Exercise goal:
Below are the entries; give again exactly the lines from the one mentioning "text-align: right ->" through the one mentioning "html: none ->", inclusive.

Available data:
-------
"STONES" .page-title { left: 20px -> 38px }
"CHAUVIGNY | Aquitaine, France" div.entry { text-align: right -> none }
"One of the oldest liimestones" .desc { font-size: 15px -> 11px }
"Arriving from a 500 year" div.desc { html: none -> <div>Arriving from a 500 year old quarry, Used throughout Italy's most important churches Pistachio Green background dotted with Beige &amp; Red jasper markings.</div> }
-------
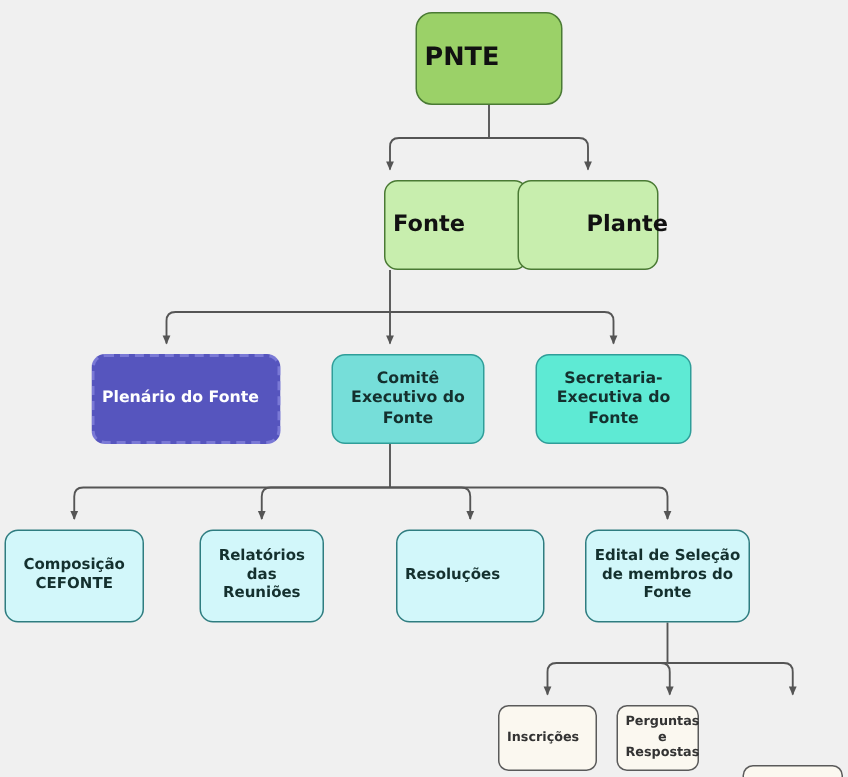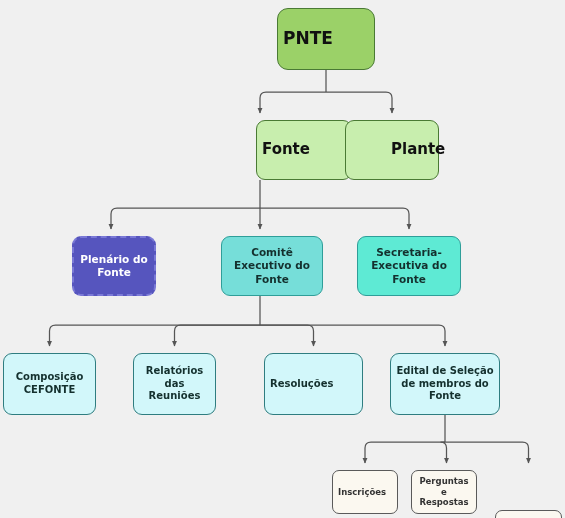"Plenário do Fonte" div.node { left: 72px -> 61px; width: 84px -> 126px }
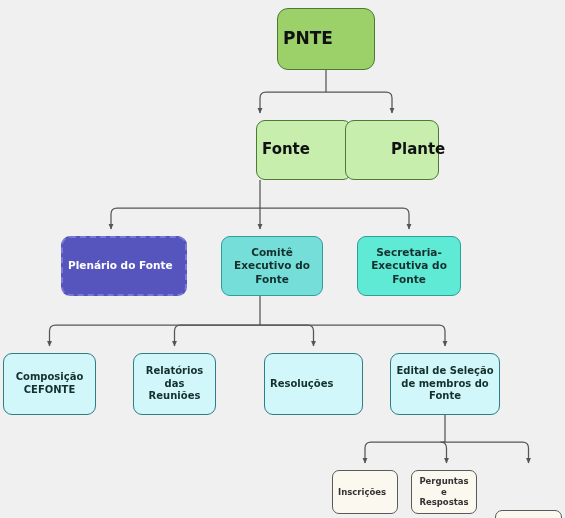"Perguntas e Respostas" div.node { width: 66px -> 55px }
-------
Finished task:
"CHAUVIGNY | Aquitaine, France" div.entry { text-align: right -> none }
"One of the oldest liimestones" .desc { font-size: 15px -> 11px }
"Arriving from a 500 year" div.desc { html: none -> <div>Arriving from a 500 year old quarry, Used throughout Italy's most important churches Pistachio Green background dotted with Beige &amp; Red jasper markings.</div> }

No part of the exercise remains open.